– Уже проснулись, ваша светлость? Как чувствуете себя сегодня?
– Мерзко, – выдавил из себя Ломтев, и это слово подходило и к звуку его собственного голоса. Почти шепот, то ли скрежет, то ли скрип. Голос был определенно не его.
Ваша светлость? Значит, все-таки князь, ведь вроде бы именно так полагается обращаться к князьям, если он ничего не перепутал. Или над ним просто издеваются?
– Это не мудрено, – а вот голос его собеседника был гулкий, мощный, хотя и чуточку грубоватый. Судя по этому, и по примерным очертаниям, которые удалось уловить Ломтеву его новым расфокусированным зрением, человек был довольно крупным. если не сказать, огромным. – Так оно и бывает после плохих дней, а вчера у вас был плохой день. Худший из тех, что я видел, ваша светлость.
– А что случилось?
– А вы не помните, ваша светлость?
– Если бы помнил, – прохрипел Ломтев. – Я бы не спрашивал.
– Дык это, – Ломтев этого не видел, но каким-то образом отчетливо почувствовал, что детина почесал в затылке, раздумывая, стоит ли об этом говорить или нет, если он не хочет спровоцировать новый плохой день. – Внука-то вашего давеча застрелили, ваша светлость. Петеньку, значится. Наши соболезнования вам.
Внука?
Ломтеву обещали тело сорокалетнего князя, вряд ли у того могли быть внуки, достигшие того возраста, в котором в них начинают стрелять. Хотя, может быть, тут стреляют и в детей.
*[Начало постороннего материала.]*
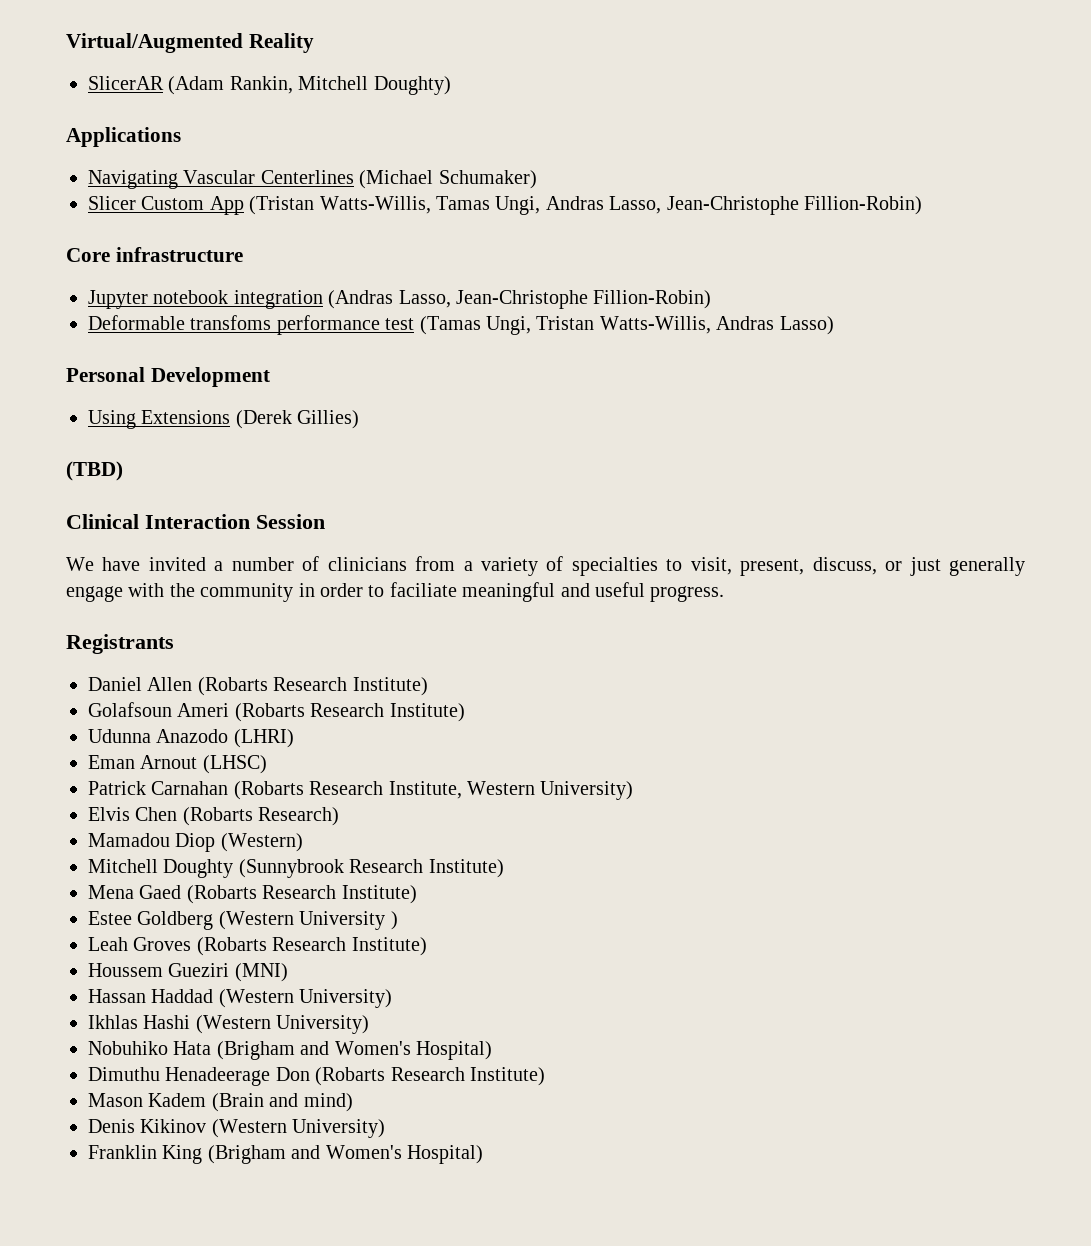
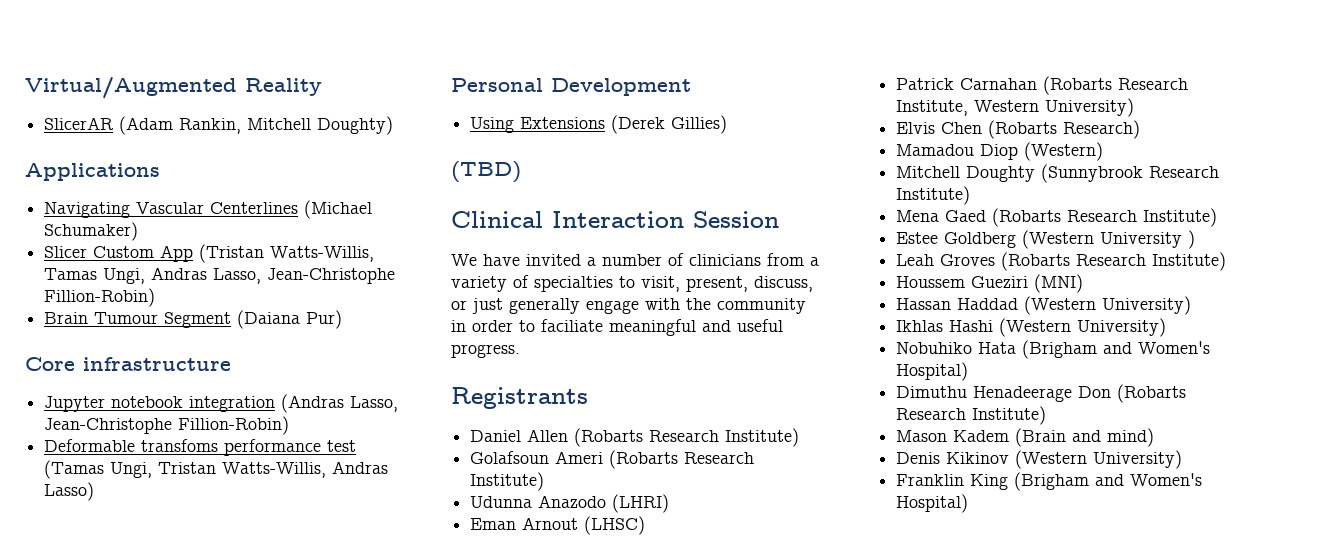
+ Brain Tumour Segment (Daiana Pur)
– Мне жаль, – сказал детина, неправильно истолковав причину его молчания.
Ломтев не скорбел. На чьего-то там внука ему было совершенно наплевать.
– Ничего не вижу, – сказал он.
– Так и это не мудрено, ваша светлость, – засуетился детина. – Сей момент, я только очки найду.
Очки.
Причина неважного зрения оказалась вовсе не в перехода, таково было свойство доставшегося ему тела. Что ж, возможно, очки помогут прояснить и остальное.
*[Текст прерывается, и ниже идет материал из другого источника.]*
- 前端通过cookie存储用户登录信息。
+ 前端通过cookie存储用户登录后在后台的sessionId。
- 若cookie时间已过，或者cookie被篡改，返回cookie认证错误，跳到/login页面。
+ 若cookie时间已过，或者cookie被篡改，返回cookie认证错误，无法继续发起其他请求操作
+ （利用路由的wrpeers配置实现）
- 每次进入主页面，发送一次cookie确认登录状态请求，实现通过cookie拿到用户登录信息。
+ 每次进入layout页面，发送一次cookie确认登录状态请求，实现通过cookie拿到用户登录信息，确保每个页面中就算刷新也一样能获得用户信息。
Если детина их найдет, конечно.
Нашел.
Сначала пытался подать Ломтеву, а потом, аккуратно, словно обращаясь с очень хрупкой и очень ценной вещью, нацепил их Ломтеву на нос.
Зрение прояснилось. Предметы обрели четкость, хотя и стали чуть дальше и меньше.
Первым делом Ломтев посмотрел на своего собеседника. Крупный, как он и раньше догадывался, парень, одетый в свободного кроя серую униформу. Русые волосы, аккуратно подстриженная борода, рост около двух метров, так, на взгляд, телосложение, как у медведя… На вид, лет тридцать-тридцать пять. Кто он? Слуга? Камердинер? Как это вообще называется?
Ломтев не помнил.
Он поднес к лицу свою трясущуюся руку. Тощая, поросшая бурыми волосами, обвисшую кожу усеивают коричневые старческие пятна… Нет, никак не сорок лет. Даже рок-звезды, выбирающие исключительно секс, наркотики и рок-н-ролл, в сорок лет выглядят получше.
– Зеркало, – потребовал Ломтев.
– Сей момент, ваша светлость, – детина порылся в прикроватной тумбочке и вручил Ломтеву маленькое зеркальце в металлической окантовке.
После того, как Ломтев посмотрел на свою руку, открывшееся зрелище не стало для него большим сюрпризом. В зеркальце умещалось не все и сразу, но масштаб катастрофы оценить было можно.
Худой обтянутый кожей череп, покрытый копной седых волос, от лба к затылку идут две залысины. Морщины, старческие пятна, какой-то застарелый шрам на правой щеке… Борода, тоже седая и нечесаная. Усы, как часть того же ансамбля…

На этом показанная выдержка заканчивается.